This issue aims to clear that up.
The Difference Between AI and Automation
The title of this newsletter is intentionally simple: The difference between AI and automation. The core point is this: AI is separate from automation, even though the two are often lumped together.
Automation
Automation has existed since the advent of electronic computers and machinery. A calculator is automation. A machine that builds something with little-to-no human intervention is automation. Anything where you provide an input, follow predefined steps, and reliably receive an output fits the definition.
Automation is not new.
Computers have always been extremely fast calculators. They add numbers, follow instructions, and execute programs with precision. Early room-sized computers, like those at RAND or in organizations using FORTRAN and punch cards, worked exactly this way. Humans provided instructions and data, and the machine performed calculations. Nothing about that was “intelligent” in the human sense. It was deterministic.
That pattern, input → rules → output, is the defining feature of automation.
So, What Is Artificial Intelligence?
Artificial intelligence is a squishier term. It’s harder to define cleanly because it covers multiple branches of technology.
What most people experience as AI today is dominated by one branch in particular: large language models.

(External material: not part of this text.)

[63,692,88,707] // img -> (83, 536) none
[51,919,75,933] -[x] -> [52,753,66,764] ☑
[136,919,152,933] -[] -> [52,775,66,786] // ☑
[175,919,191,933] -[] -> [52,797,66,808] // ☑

LLMs are built on the same foundational ideas that powered things like Google’s search suggestions. They’re also what sit underneath Claude, Gemini, and similar tools. While they’re often described as advanced or even magical, at a basic level they do one thing: they predict the next word.
That’s it.
A large language model is essentially a word calculator. Just as a calculator adds numbers, an LLM adds and subtracts words based on probability.
Word Math vs. Number Math
With numbers, equations are straightforward. Two plus two equals four.
With words, the math is probabilistic.
A classic example is the SAT-style analogy:
“Man is to woman as king is to ____.”
The model evaluates the probabilities. Is the answer queen? Princess? Prince? Something else? It calculates which word most likely completes the equation based on patterns it has learned.
This is not logic in the human sense. It’s pattern recognition at scale.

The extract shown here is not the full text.